And it made me realize that like the animals and birds and plants that thrive in some areas and cannot live in others, we as people have out zones where we may thrive and others where we may just eke out a living. Adaptation is possible only to some extent, and when we adapt what do we become. And also like energy attracts like, and i am not part of the nucleus here.
The tents were crowded together, and most we here to climb and bond. With the noise at night and feeling pushed out of the site i became a bit of a bitch. six people officiallly share a site, but in this case it became many more – the family and all their friends, become 10-12 instead of three and all sharing a picnic table. And i spoke up, and spoke up again and instead of joining in i cut myself off more. And the loud fire pit in the site behind my tent – one of the loudest in the campground one night – called a bitch by one drunken youth when i mentionned the quiet hours. I spoke with the guys from boston at my site who drank constantly. i did not like being there and avoided the campground. i wonder if it was bad karma for if i had been assigned another site, it might have been different and I could have met some with whom i could bond. But a lesson was there for me. I felt disconnected from that which was around, and energy acted up, and instead of getting along, i withdrew, avoiding the place, felt isolated, and was not kind for i wanted to change what was. The dance was not one for me to join, so instead of finding my own music, i wanted the music to be different – but it was a rhythm so many shared, and the music they came for.
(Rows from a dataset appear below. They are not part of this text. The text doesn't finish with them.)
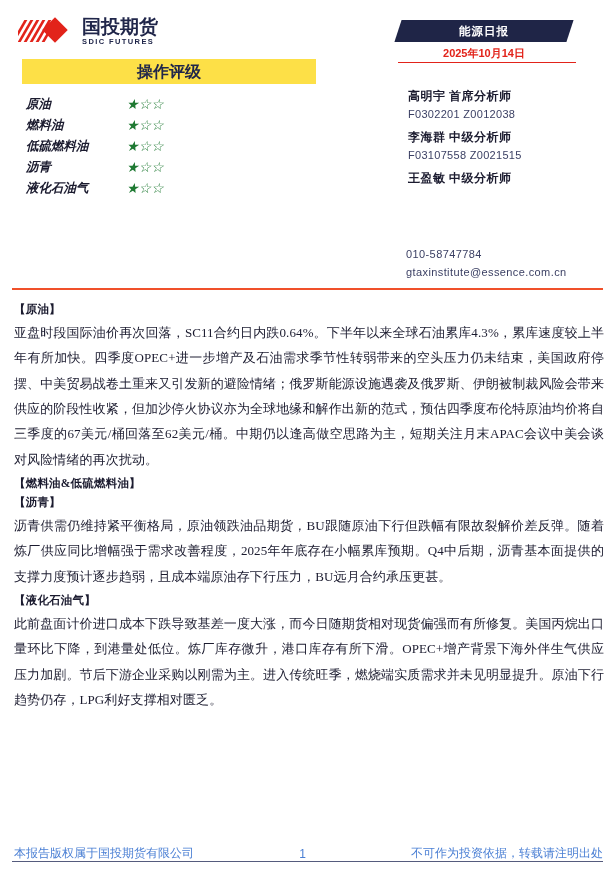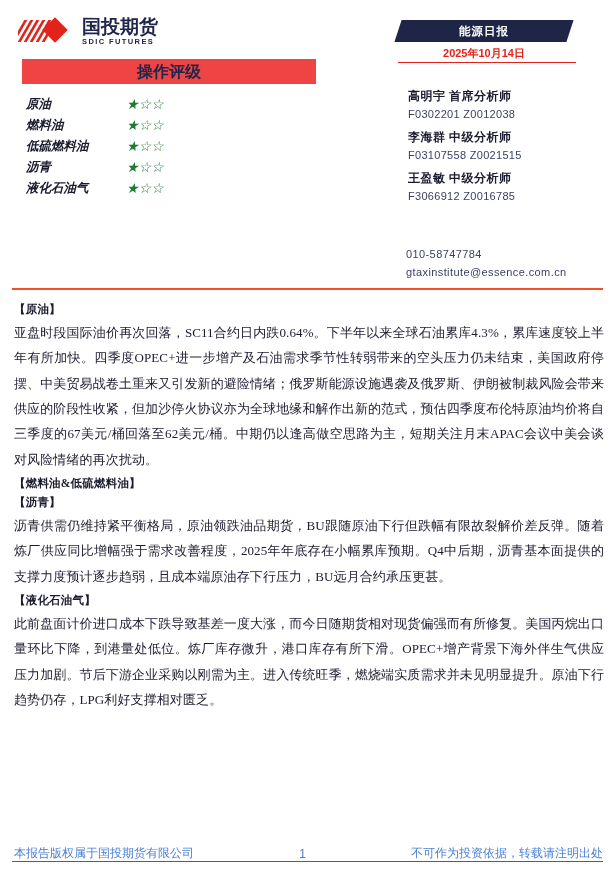--- a/index.html
+++ b/index.html
@@ -89,21 +89,21 @@
     margin-top: 2px;
   }
 
   
   .rating-title {
     position: absolute;
     left: 22px;
     top: 59px;
     width: 294px;
     height: 25px;
-    background: #ef4444;
+    background: #fde047;
     text-align: center;
     line-height: 25px;
     font-size: 16px;
     font-weight: bold;
     color: #20264a;
     font-family: "Liberation Serif", serif;
   }
   .rating-list {
     position: absolute;
     left: 26px;
@@ -328,21 +328,20 @@
     </div>
     <div class="report-date">2025年10月14日</div>
     <div class="date-rule"></div>
 
     <div class="analysts">
       <div class="analyst-name">高明宇  首席分析师</div>
       <div class="analyst-code">F0302201  Z0012038</div>
       <div class="analyst-name">李海群  中级分析师</div>
       <div class="analyst-code">F03107558  Z0021515</div>
       <div class="analyst-name">王盈敏  中级分析师</div>
-      <div class="analyst-code">F3066912  Z0016785</div>
     </div>
 
     <div class="contact">
       <div class="contact-line">010-58747784</div>
       <div class="contact-line">gtaxinstitute@essence.com.cn</div>
     </div>
 
     <div class="header-rule"></div>
   </div>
Still, i debated staying longer than planned for other places in the park i loved. but i could not renew my site. you are supposed to be able to renew if you do so the day before you are to leave, but a clean-up was happening in the park, something i thought to join, and the climber volunteers had reserved a few of the sites – including the one i was on. Several complained as it had not been announced, as did i. I could have lined up the following morning, but i decided it was time to leave. Although i was up at 6 when the line was short, i knew it was time to go, my time in the park was done. I was turning inside too much, and staying in part because i was afraid to leave. And i knew that it was time to move on.
And i realized yosemite valley is as much the campgrounds and places we have built as it is the walls themselves. i value my time there, and learned as much from the challenges in the campground as it did from the natural forces. And i realize that places call up activity, and there are places where we bond, and to some extent there are energies we choose to align to and others we do not.
I finish this entry a long ways from the valley in terms of space and time and have experienced much since i left and it now seems but a blur, but a blur that led my onto other paths, both inside and out.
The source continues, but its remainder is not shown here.